Outro ponto de discórdia foi a própria tela curva. Embora esteticamente agradável para alguns, a nossa análise descobriu que poderia introduzir pequenas distorções geométricas, especialmente ao visualizar conteúdo com linhas retas, e era mais suscetível a reflexos de fontes de luz ambiente. Isto tornou a iluminação cuidadosa da sala crucial para uma experiência de visualização ideal. O consumo de energia, embora não exorbitante, também foi medido um pouco mais alto do que alguns OLEDs de tela plana equivalentes ou LCDs com eficiência energética do período, consumindo uma média de 140 watts durante a visualização típica.
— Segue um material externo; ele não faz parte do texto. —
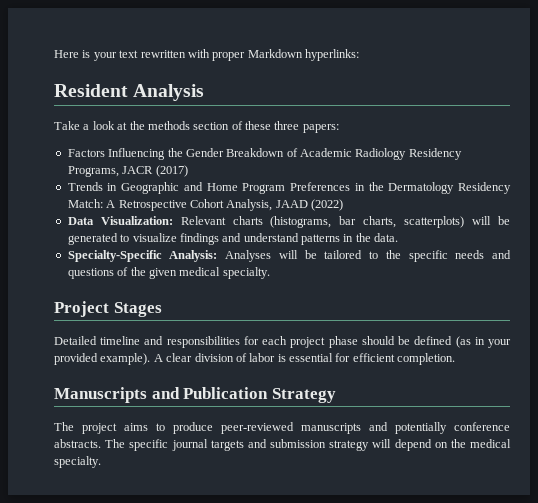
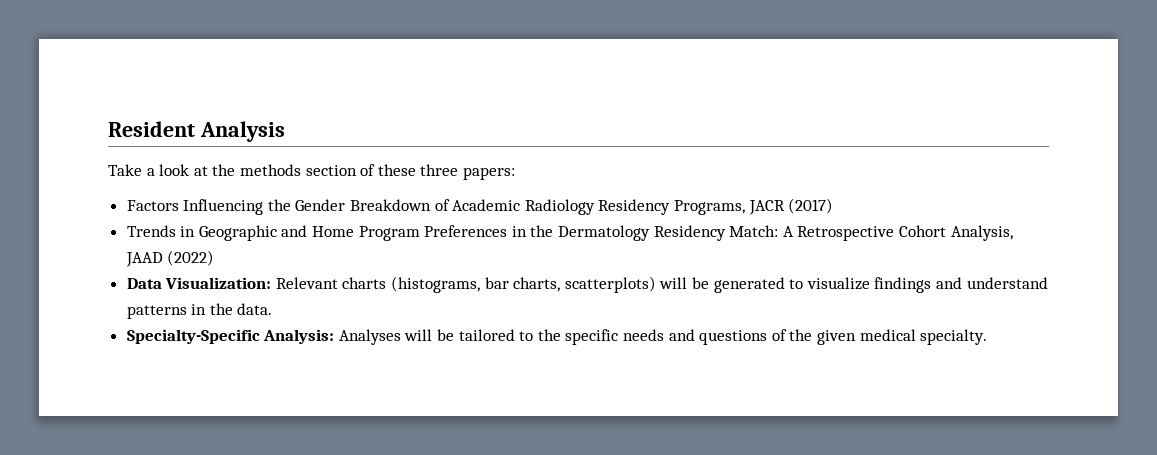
- Here is your text rewritten with proper Markdown hyperlinks:
- Project Stages
- Detailed timeline and responsibilities for each project phase should be defined (as in your provided example). A clear division of labor is essential for efficient completion.
- Manuscripts and Publication Strategy
- The project aims to produce peer-reviewed manuscripts and potentially conference abstracts. The specific journal targets and submission strategy will depend on the medical specialty.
Design, preço e legado no mercado de 2016

Lançado com um preço premium, o LG C6 OLED de 55 polegadas normalmente era vendido por cerca de US$ 3.999, com o modelo de 65 polegadas subindo para cima. de US$ 5.999 após seu lançamento no segundo trimestre de 2016. Isso o colocou firmemente no segmento de luxo de alta qualidade, visando entusiastas exigentes de home theater e primeiros usuários. Seu design elegante e minimalista, caracterizado pelo painel fino e pelo suporte transparente, era inegavelmente uma peça de referência. Embora a tela curva tenha provado causar divisão, ela certamente distinguiu o C6 das séries B6 e E6 de tela plana da LG, que ofereciam qualidade de imagem semelhante sem a curva.

O LG C6 OLED, apesar de suas pequenas deficiências no brilho máximo e no design curvo polarizador, representou um avanço significativo na tecnologia de televisão para sua época. Ele mostrou os pontos fortes fundamentais do OLED – pretos perfeitos, contraste impressionante e precisão de cores excepcional – tornando-o um concorrente formidável no mercado de TV premium de 2016. Para cinéfilos e jogadores que priorizam níveis de preto absolutos e resposta imediata de pixels, o C6 ofereceu uma experiência que poucos poderiam igualar, consolidando seu lugar como um modelo influente na evolução dos monitores OLED.